= WORK ORDER =
The material below holds pictures, which are to be left out; copy exactly the lines from the one with "(546, 281) none ->" through the one with "[545,101,650,123] Foundings ->".

= SOURCE DATA =
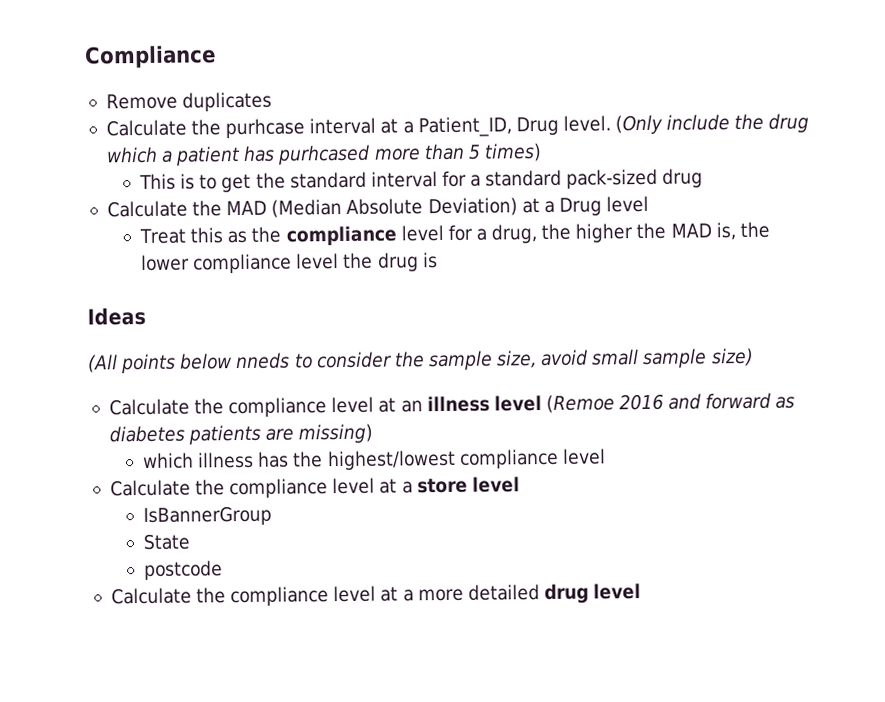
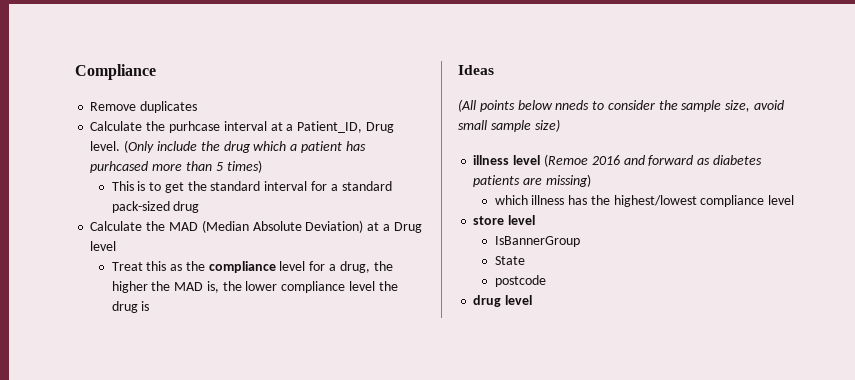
[108,396,423,418] Calculate the compliance level at an -> (560, 125) none
[109,477,413,499] Calculate the compliance level at a -> (795, 200) none
[110,584,540,607] Calculate the compliance level at a more detailed -> (546, 281) none

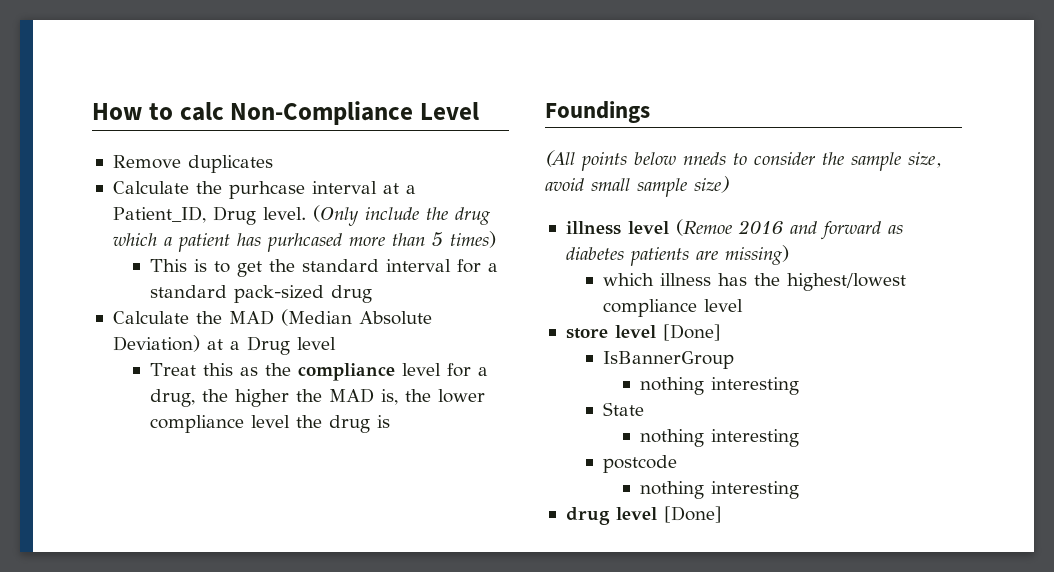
[75,64,156,80] Compliance -> [92,101,479,125] How to calc Non-Compliance Level
[458,65,494,75] Ideas -> [545,101,650,123] Foundings
(536, 220) none -> [662,324,721,341] [Done]
(580, 241) none -> [640,377,800,395] // nothing interesting
(525, 260) none -> [640,429,800,447] // nothing interesting
(546, 281) none -> [640,481,800,499] // nothing interesting
(533, 300) none -> [663,506,722,523] [Done]

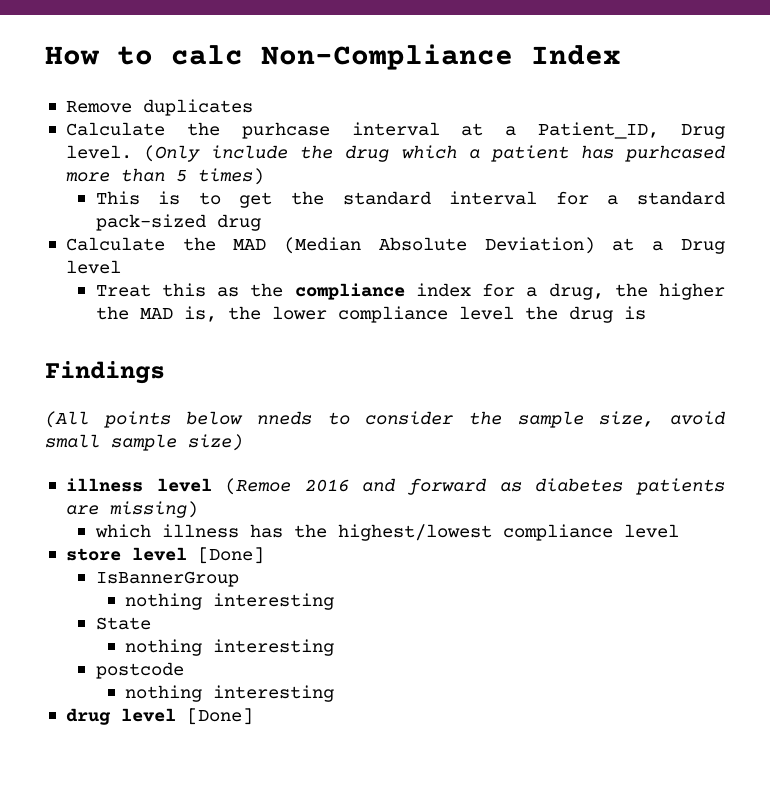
[420,102,479,120] Level -> [531,45,621,65] Index
[401,363,441,376] level -> [415,283,471,297] index
[545,101,650,123] Foundings -> [45,361,165,384] Findings

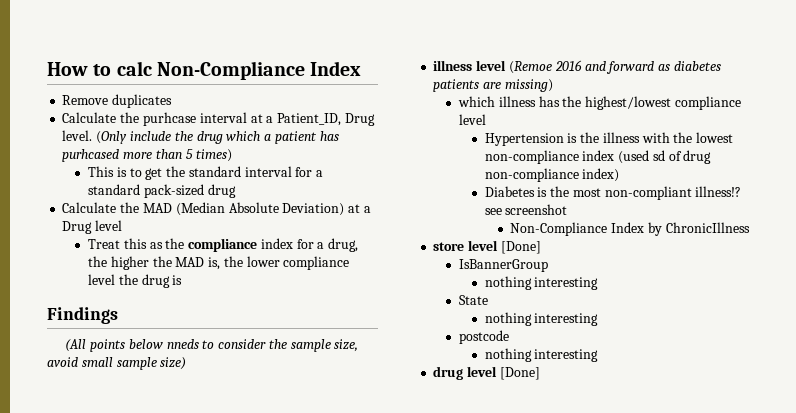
(679, 531) none -> [484,132,734,146] [484,150,712,164] [484,168,620,182] [484,186,742,200] [484,204,568,215] [510,222,750,236] // Hypertension is the illness with the lowest non-compliance index (used sd of drug non-compliance index) // Diabetes is the most non-compliant illness!? see screenshot // Non-Compliance Index by ChronicIllness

= ANSWER SECTION =
(546, 281) none -> [640,481,800,499] // nothing interesting
(533, 300) none -> [663,506,722,523] [Done]

[420,102,479,120] Level -> [531,45,621,65] Index
[401,363,441,376] level -> [415,283,471,297] index
[545,101,650,123] Foundings -> [45,361,165,384] Findings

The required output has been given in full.